Dr. Piper Finds Uncommon Knowledge in Life of Common Loons Walter Piper, Ph.D., writes about the territorial battle between male loons.
January 14, 2011
The opening scene of a feature story in the current issue of Natural History magazine reads like a dispatch from the sidelines of a gladiator battle, with two males lunging, grasping, pummeling, pounding and thwacking one another in a battle to the death.
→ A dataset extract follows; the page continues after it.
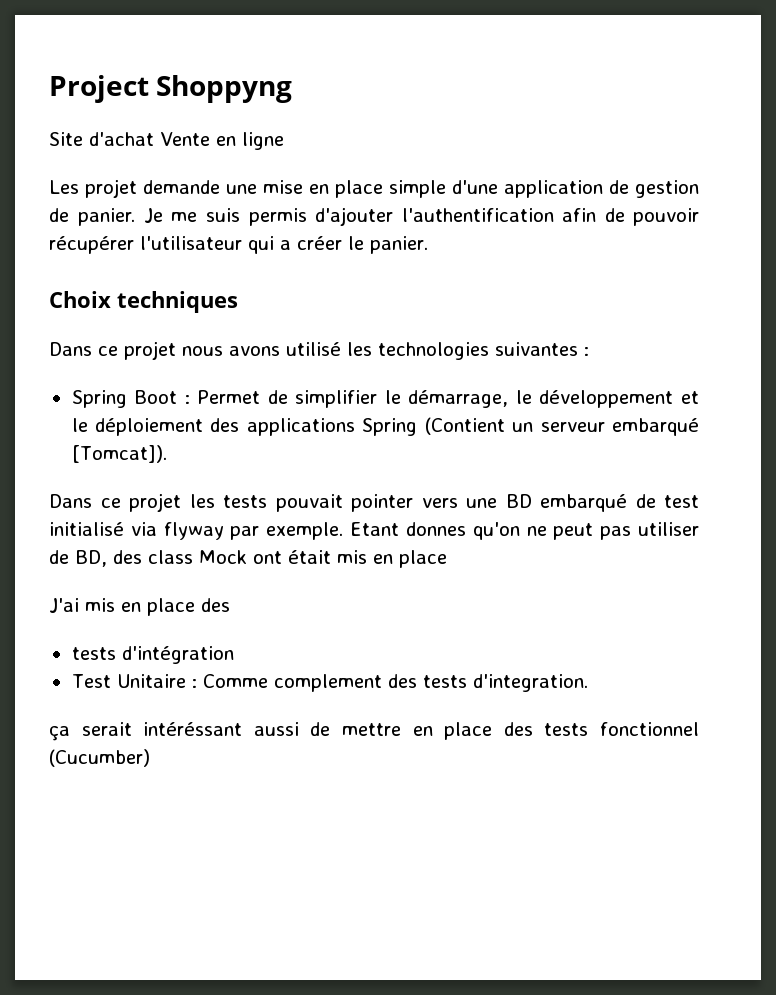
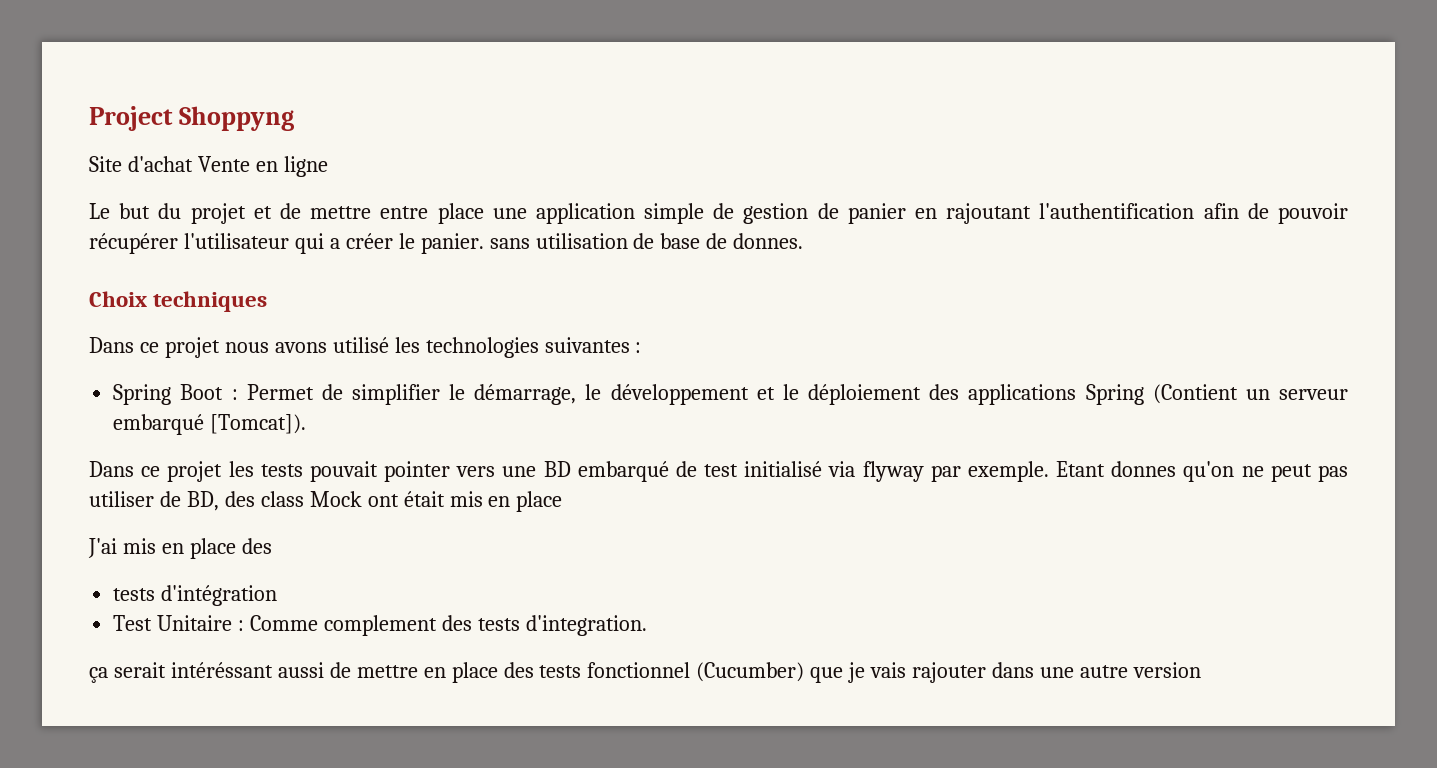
- Les projet demande une mise en place simple d'une application de gestion de panier. Je me suis permis d'ajouter l'authentification afin de pouvoir récupérer l'utilisateur qui a créer le panier.
+ Le but du projet et de mettre entre place une application simple de gestion de panier en rajoutant l'authentification afin de pouvoir récupérer l'utilisateur qui a créer le panier. sans utilisation de base de donnes.
- ça serait intéréssant aussi de mettre en place des tests fonctionnel (Cucumber)
+ ça serait intéréssant aussi de mettre en place des tests fonctionnel (Cucumber) que je vais rajouter dans une autre version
But Walter Piper, Ph.D., professor, School of Earth and Environmental Sciences, Schmid College, is in fact writing about a violent territorial battle between two male loons, behavior that surprised and fascinated the Chapman University scientist and director of The Loon Project, a research program studying the common loon population in Oneida County, Wis. Dr. Piper witnessed the “fatal fighting” behavior while watching two males who just seconds before had been calmly circling one another, a behavior researchers long recognized as a territorial but innocuous “circle dance.”
But Dr. Piper, who has studied the common loon for 18 years, saw something entirely new to researchers that day on Wisconsin’s Burrows Lake. As he tells it in Troubled Waters, Loons’ territorial fights are no laughing matter, the birds’ territorial battles could and do escalate, something he and his team began to study over the next few years. That research is part of Dr. Piper’s scientific writing, but he felt this particular chapter of his work would also interest readers of the popular magazine.
“I thought there was a good story there – how scientists, like all of us, have certain blind spots. That’s really what the story is about,” he says. “These are sort of cool findings and I felt obligated to share them in popular venues.”